Não sou da área, mas a conclusão deste artigo é uma piada. Não consigo acreditar que fez parte de uma tese de doutorado.

Bruno de Pierro disse...

Acabei de imprimir o artigo da Simone. Fiquei bem interessado nessa conclusão. Na minha pesquisa de mestrado não chego a dizer que os blogs "copiam e colam" - de fato, acho que eles fazem muito mais do que isso. No entanto, de modo geral, discuto se o ambiente do ciberespaço (não só blogs de ciência, mas redes sociais) conseguem desempenhar o papel de criticar a ciência, mostrar que ela faz parte da cultura, de uma rede complexa. Mas enfim, não posso falar muito ainda, estou numa fase muito prematura da pesquisa, que é na verdade um ensaio teórico.

none disse...

Salve, Bento, de Pierro,

Valeu pela visita e comentário.

@Luiz, um dos problemas que vejo é que ela não define bem o que não seria copiar e colar - não é apenas o que normalmente se entende de copiar e colar: uma reprodução ipsis litteris de conteúdo. Mas será que ela só considera como não sendo copia e cola um blogue que fale o exato oposto do que as autoridades e a comunidade científica diz?

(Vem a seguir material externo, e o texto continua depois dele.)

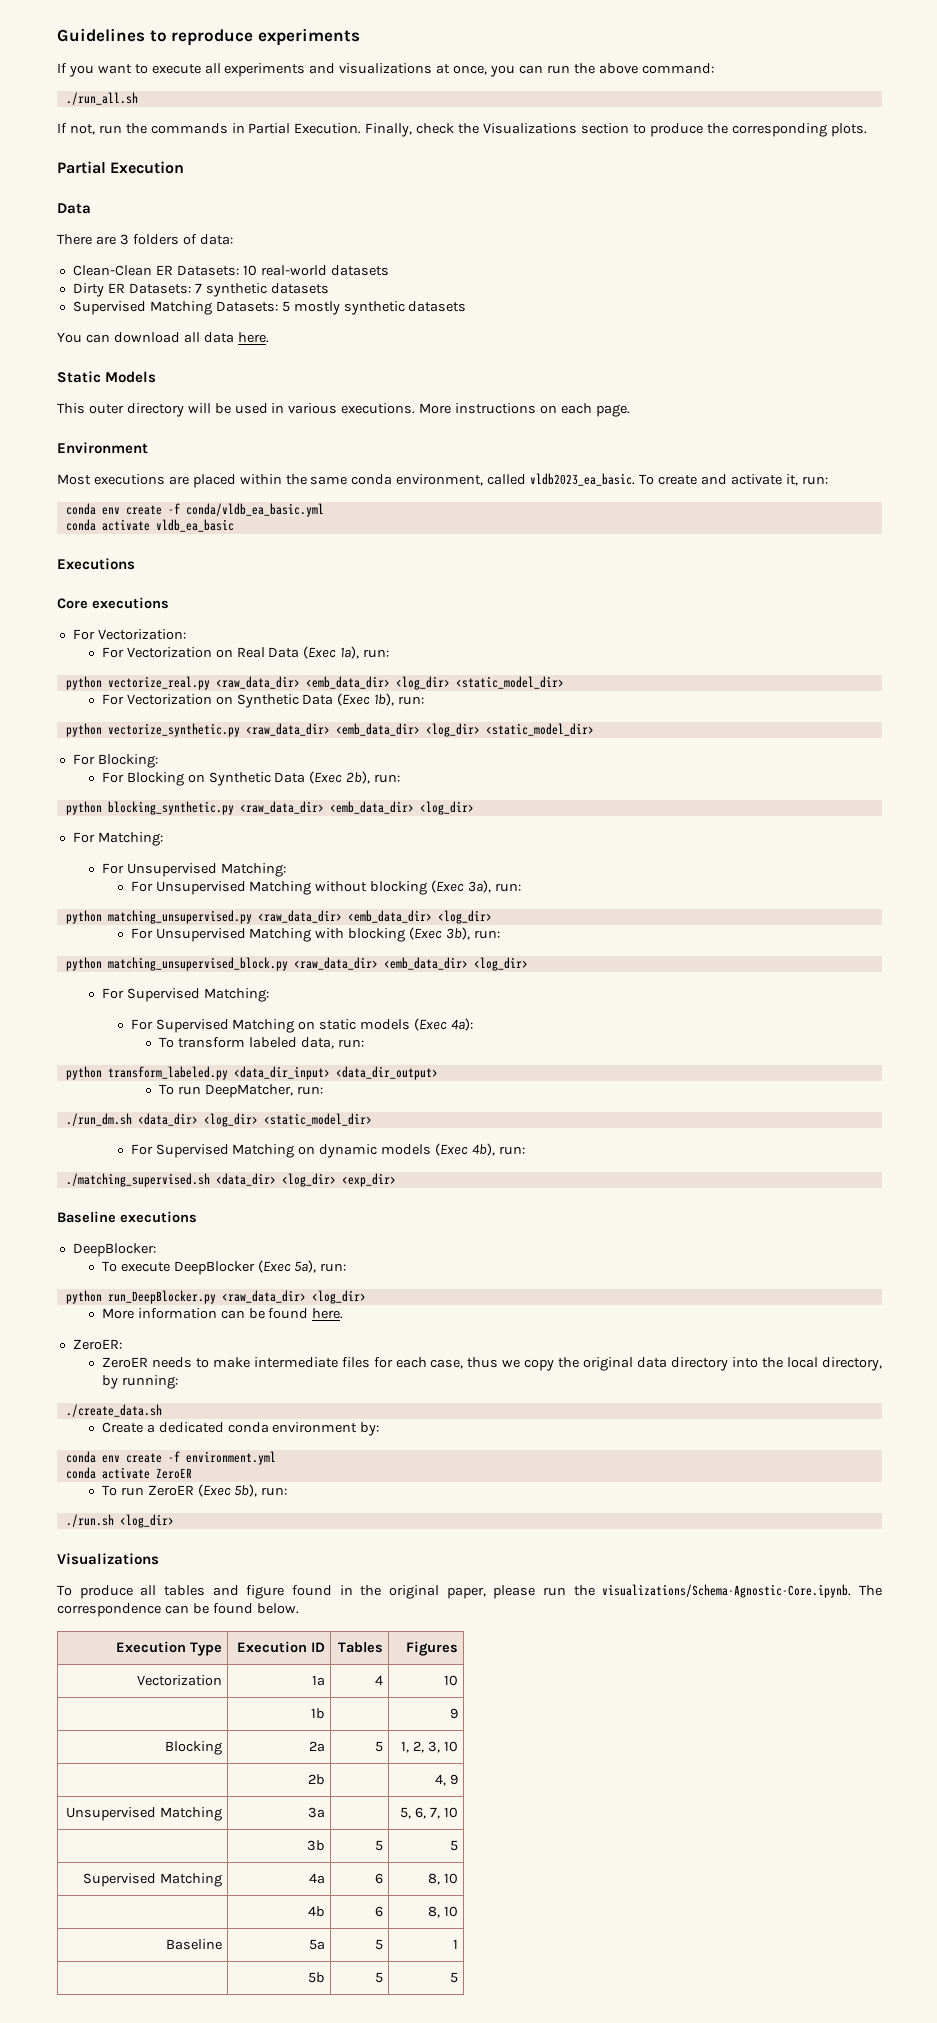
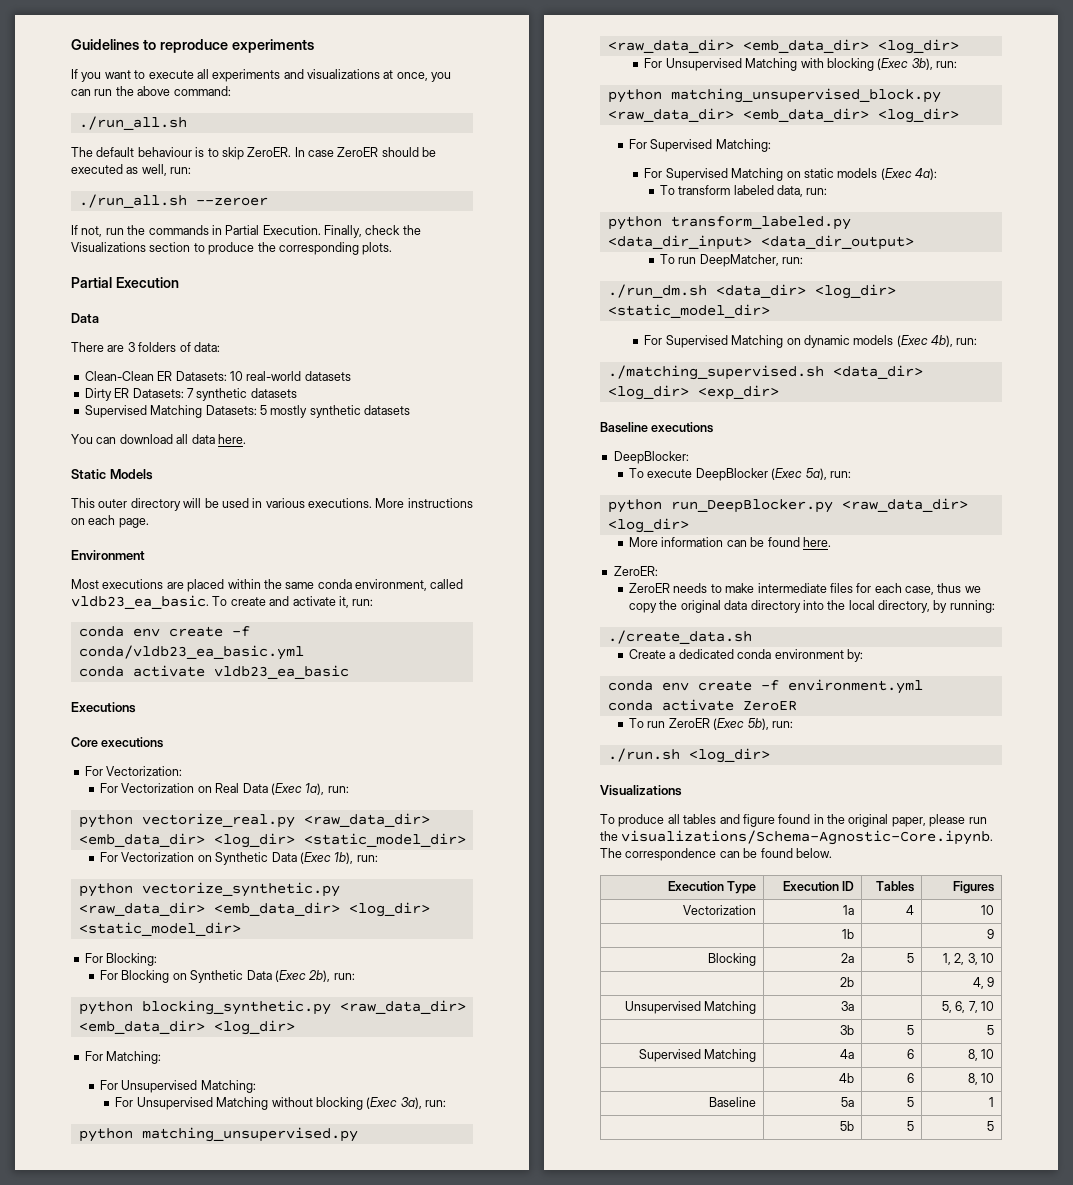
+ The default behaviour is to skip ZeroER. In case ZeroER should be executed as well, run:
+ ./run_all.sh --zeroer
- Most executions are placed within the same conda environment, called vldb2023_ea_basic.
+ Most executions are placed within the same conda environment, called vldb23_ea_basic.
- conda env create -f conda/vldb_ea_basic.yml
- conda activate vldb_ea_basic
+ conda env create -f conda/vldb23_ea_basic.yml
+ conda activate vldb23_ea_basic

@De Pierro, a humanidade na maioria - na internet ou não - não tem ideia do que seja ciência (qq definição q se dê a ela). Na internet tem o reflexo dessa ignorância (ignorância em parte de rejeição ativa a conhecer) - q está presente tb no recorte populacional dos q têm acesso à internet. Aí se vc soma a organização, a disposição, os recursos e o número: vai ter o barulho dos anticiência, dos defensores das pseudociências.

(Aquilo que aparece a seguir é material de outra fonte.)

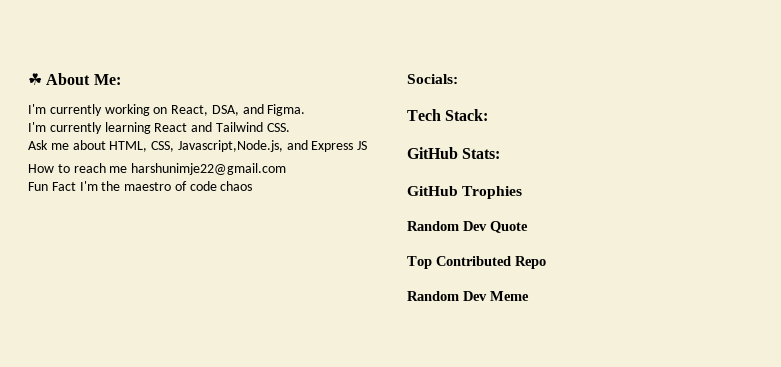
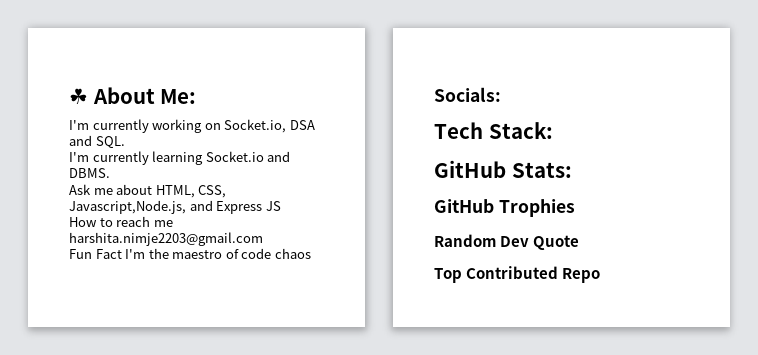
- I'm currently working on React, DSA, and Figma.
+ I'm currently working on Socket.io, DSA and SQL.
- I'm currently learning React and Tailwind CSS.
+ I'm currently learning Socket.io and DBMS.
- How to reach me harshunimje22@gmail.com
+ How to reach me harshita.nimje2203@gmail.com
- Random Dev Meme

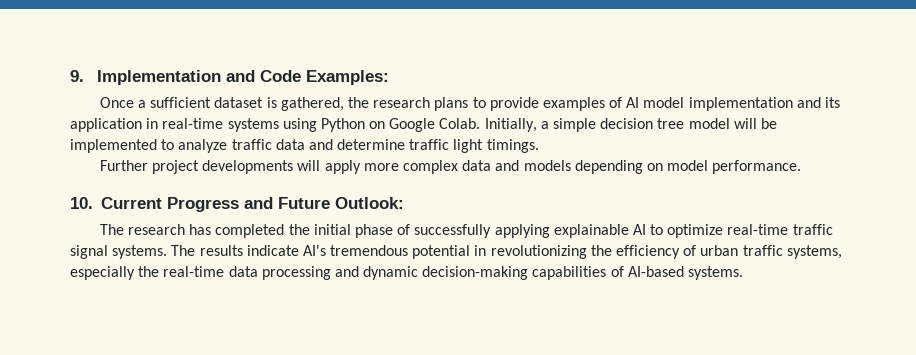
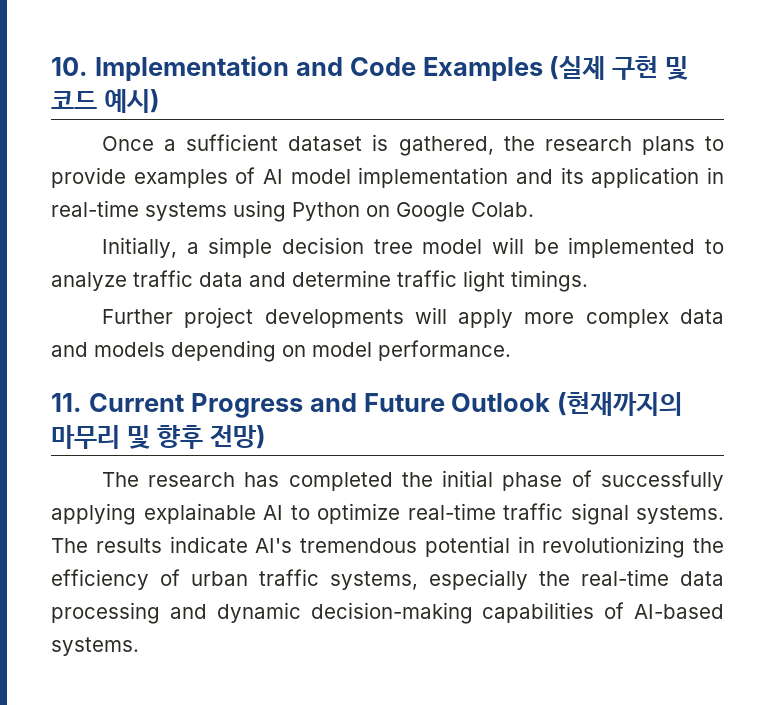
- 9. Implementation and Code Examples:
+ 10. Implementation and Code Examples (실제 구현 및 코드 예시)
- Once a sufficient dataset is gathered, the research plans to provide examples of AI model implementation and its application in real-time systems using Python on Google Colab. Initially, a simple decision tree model will be implemented to analyze traffic data and determine traffic light timings.
+ Once a sufficient dataset is gathered, the research plans to provide examples of AI model implementation and its application in real-time systems using Python on Google Colab.
+ Initially, a simple decision tree model will be implemented to analyze traffic data and determine traffic light timings.
- 10. Current Progress and Future Outlook:
+ 11. Current Progress and Future Outlook (현재까지의 마무리 및 향후 전망)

Mas aí tem uma parte que sabe o q é ciência e contextualizá-la criticamente. Agora, qual é essa parte depende da definição de ciência que se aceita e de q tipo de visão crítica se defende.

Digamos q se defenda a posição popperiana, aí só os popperianos poderiam fazer uma crítica plenamente adequada das ciências.

Se a visão adotada é a kuhniana, só os críticos kuhnianos estão totalmente capacitados.

Ou se é a feyerabendiana, lakatiana, bachelardiana, toulmiana, watkiniana, mayriana etc...

Claro que é possível se relaxar os critérios de modo a se reconhecer o ponto de vista distinto como válido - ainda que não se concorde com este. Mas é complicado relaxar a ponto de considerar todas essas perspectivas válidas - ao menos potencialmente: em vários pontos chaves são diametralmente opostos. Um humiano discordaria frontalmente de que o critério de avaliação das ciências é em relação à felicidade da humanidade, pe.

Agora, mm definindo o ponto de vista a partir do qual se considera a crítica válida e fundamentada - qq q seja ela; essa crítica é evidentemente fracassada no sentido de despertar uma visão crítica fundamentada às ciências por parte da população em geral - a maior parte está alheia a isso.